-- EXERCISE INPUT follows --

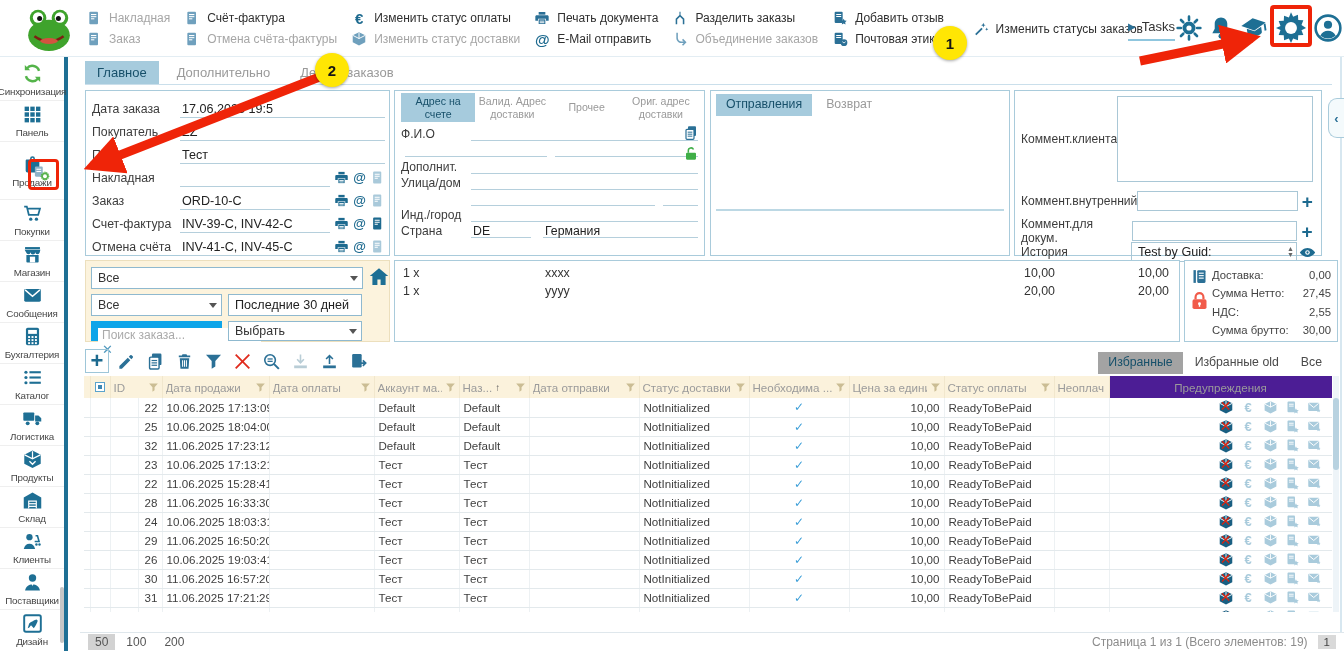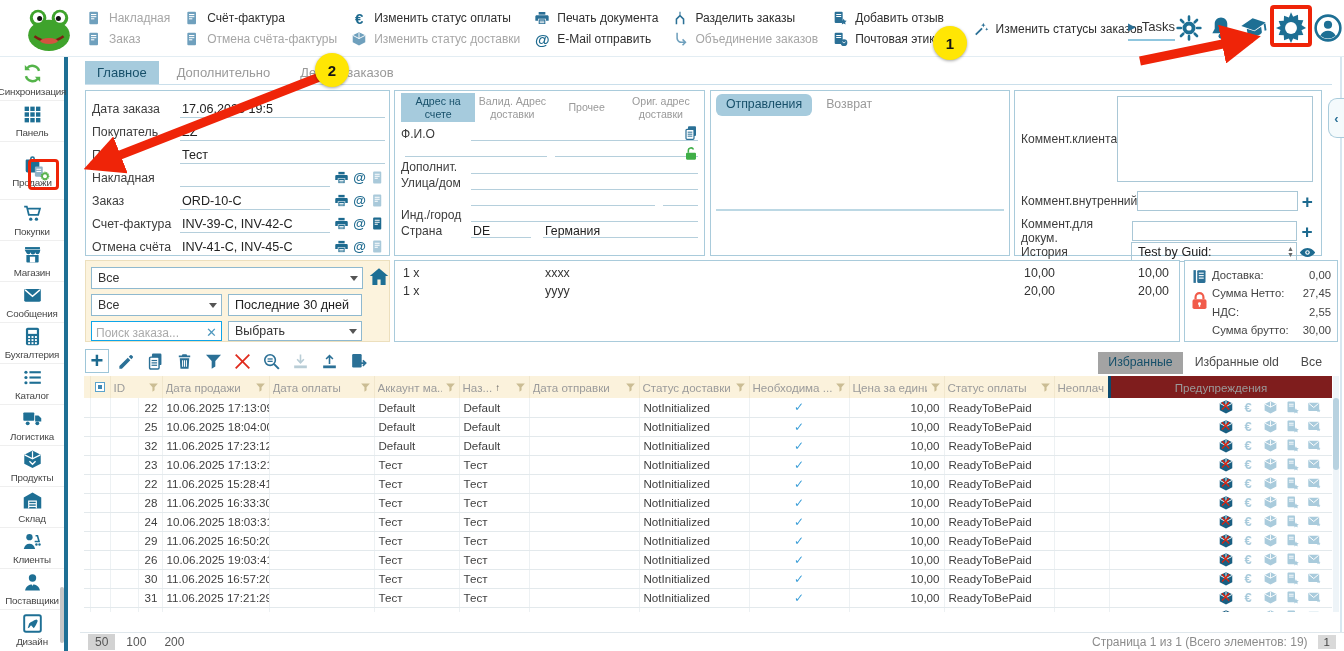"Отправления" .stab.active { border-radius: 6px -> none }
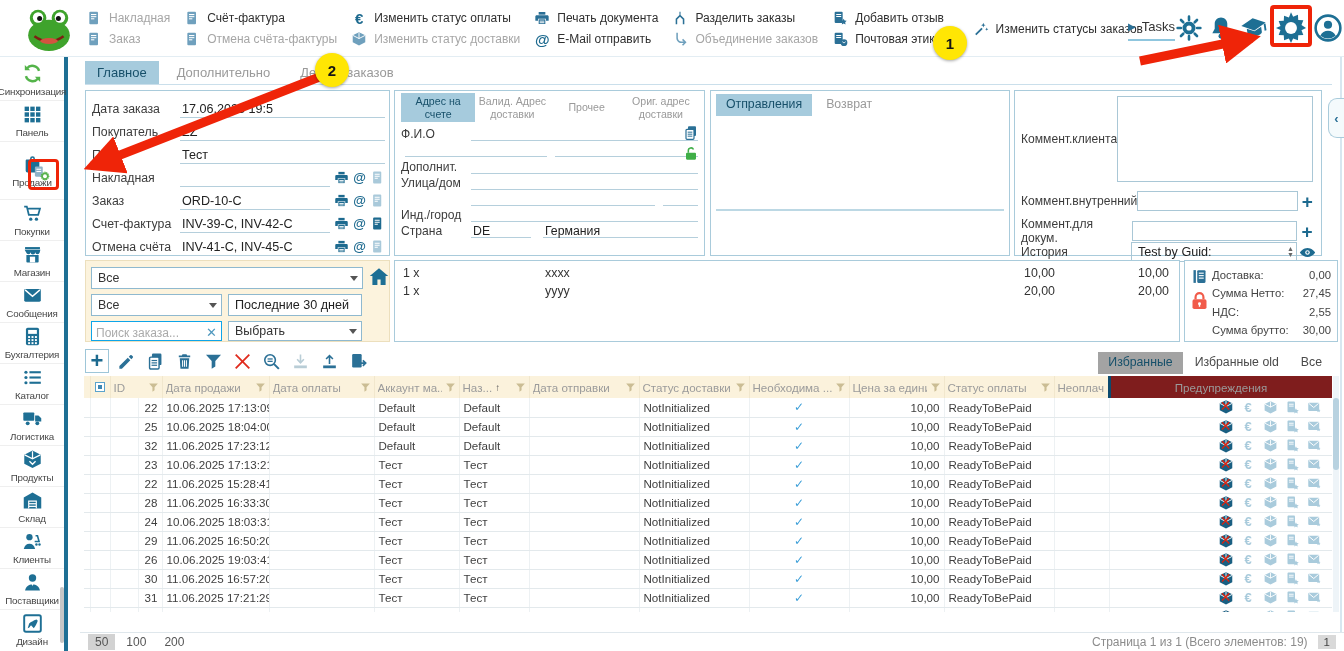"Поиск заказа..." #f-search { align-items: flex-end -> flex-start; border: 1px solid #0ea5e9 -> 7px solid #0ea5e9; flex-direction: none -> column }
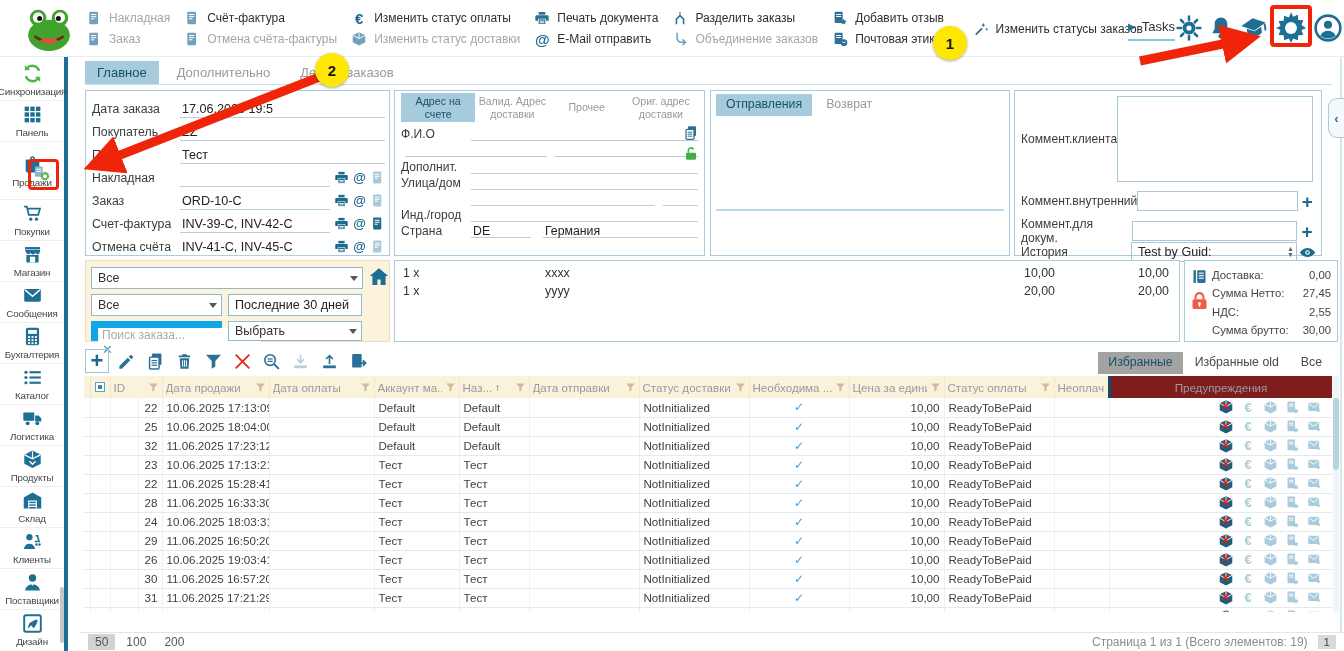"Предупреждения" th.h-warn { background: #7f1d1d -> #4c1d95; border-left: 3px solid #0c4a6e -> 1px solid #0c4a6e }
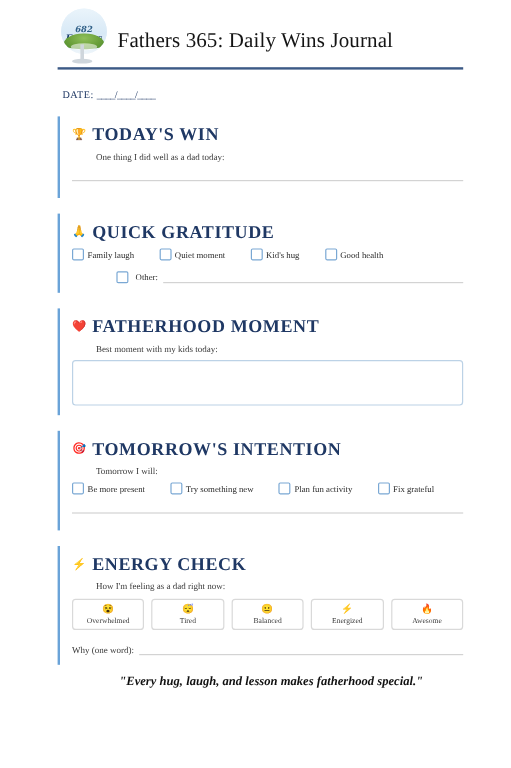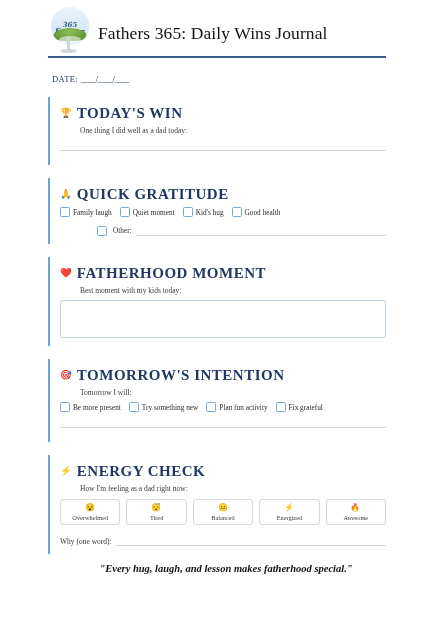"365" div.logo-num { text: 365 -> 682 }
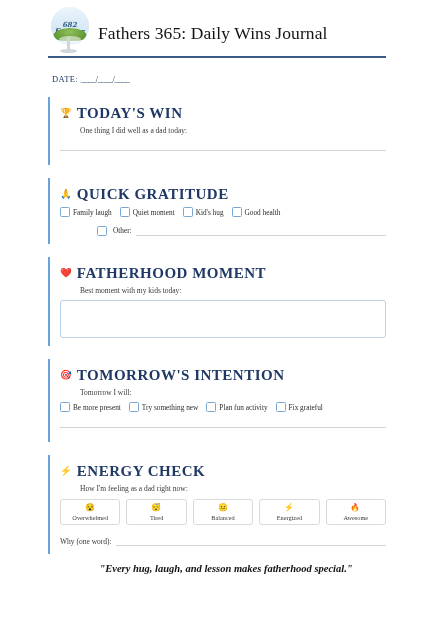"Family laugh" .check-row { gap: 3px -> 16px }
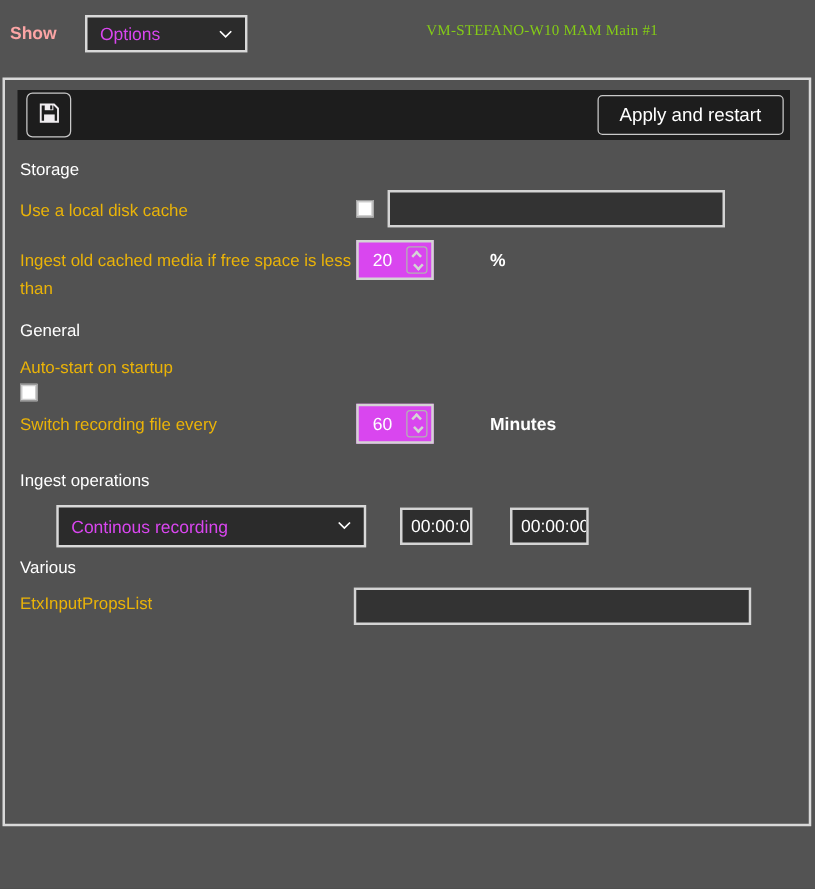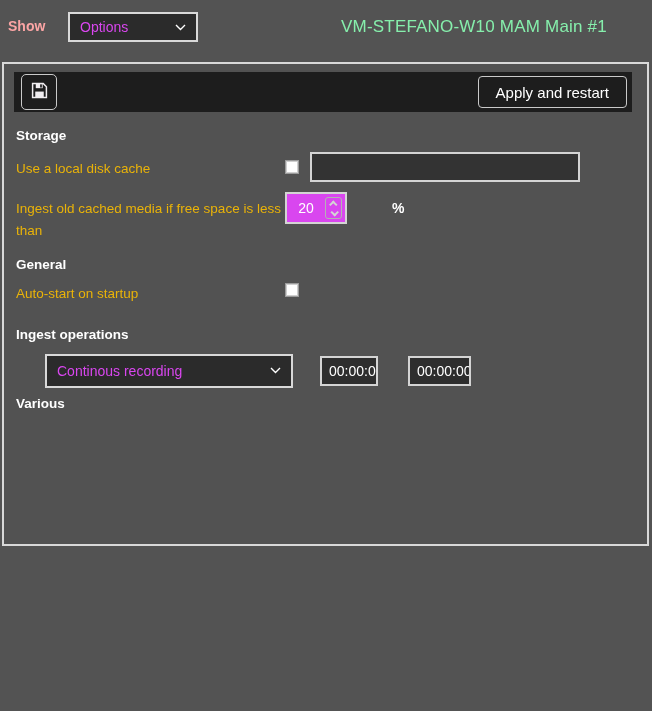"VM-STEFANO-W10 MAM Main #1" .page-title { color: #86efac -> #84cc16; font-family: none -> Liberation Serif, serif; font-size: 17px -> 12px }
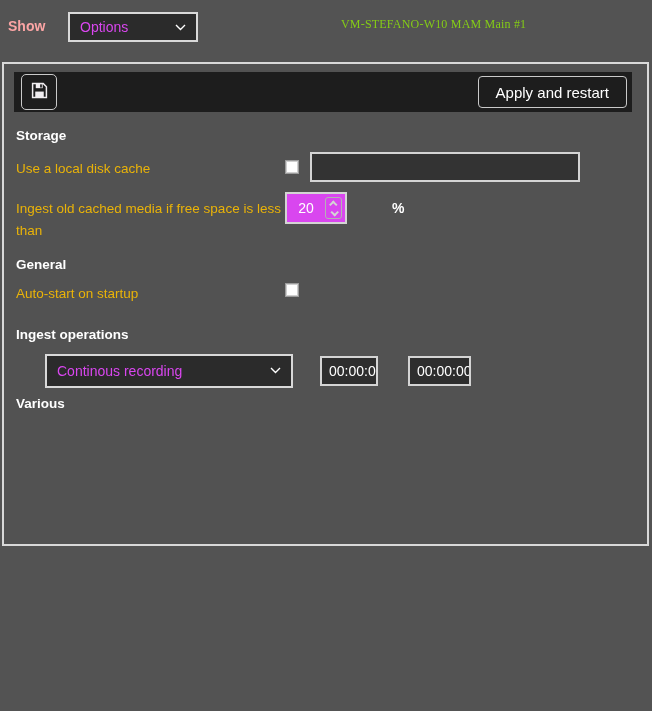"Apply and restart" .panel { height: 484px -> 599px }
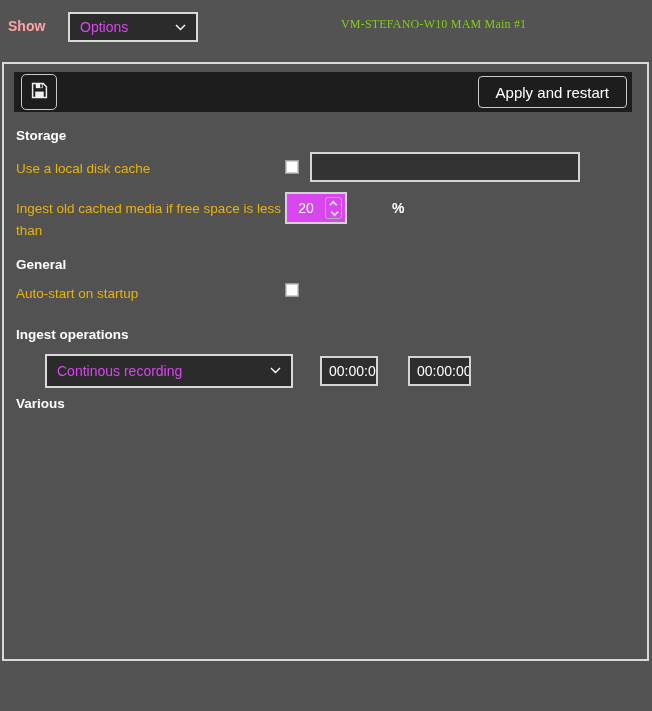"Storage" .section-heading { font-weight: bold -> normal }
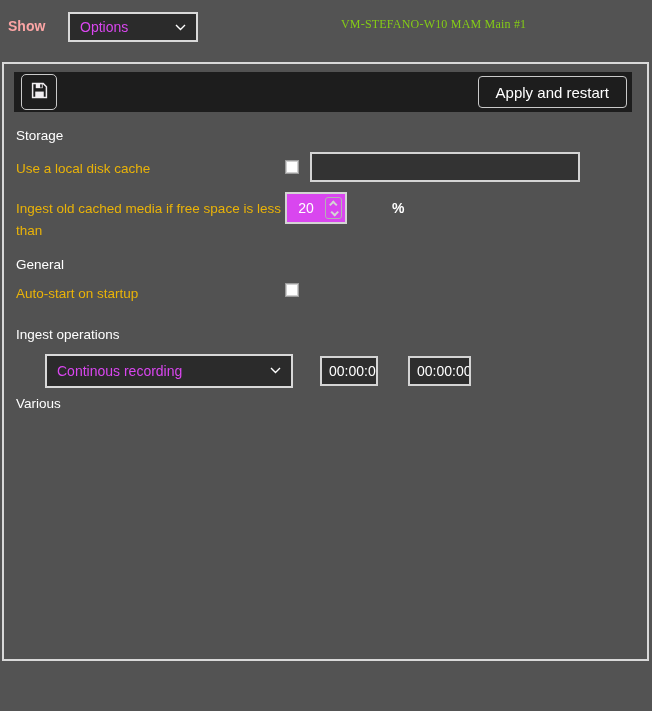"Auto-start on startup" div.row { flex-direction: none -> column }
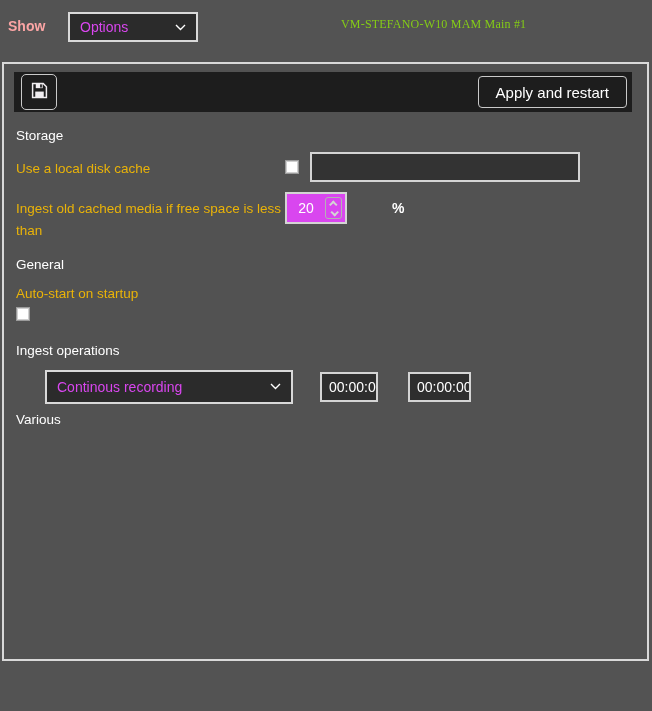"Switch recording file every" div.row { html: none -> <div> <span>Switch recording file every</span> <div> <span>60</span> <span> <i></i> <i></i> </span> </div> <span>Minutes</span> </div> }
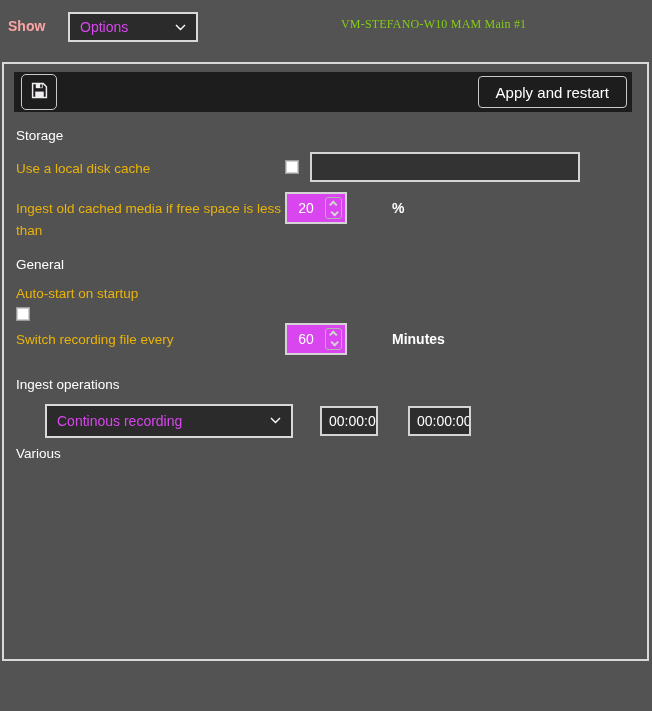"EtxInputPropsList" div.row { html: none -> <div> <span>EtxInputPropsList</span> <input> </div> }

-- EXERCISE INPUT concluded --

§ TASK DESCRIPTION
In the listing above, transcribe exactly the lines from the line containing "background: #7f1d1d ->" through the last one, both included, but not the pictures.

§ RESPONSE
"Предупреждения" th.h-warn { background: #7f1d1d -> #4c1d95; border-left: 3px solid #0c4a6e -> 1px solid #0c4a6e }
"365" div.logo-num { text: 365 -> 682 }
"Family laugh" .check-row { gap: 3px -> 16px }
"VM-STEFANO-W10 MAM Main #1" .page-title { color: #86efac -> #84cc16; font-family: none -> Liberation Serif, serif; font-size: 17px -> 12px }
"Apply and restart" .panel { height: 484px -> 599px }
"Storage" .section-heading { font-weight: bold -> normal }
"Auto-start on startup" div.row { flex-direction: none -> column }
"Switch recording file every" div.row { html: none -> <div> <span>Switch recording file every</span> <div> <span>60</span> <span> <i></i> <i></i> </span> </div> <span>Minutes</span> </div> }
"EtxInputPropsList" div.row { html: none -> <div> <span>EtxInputPropsList</span> <input> </div> }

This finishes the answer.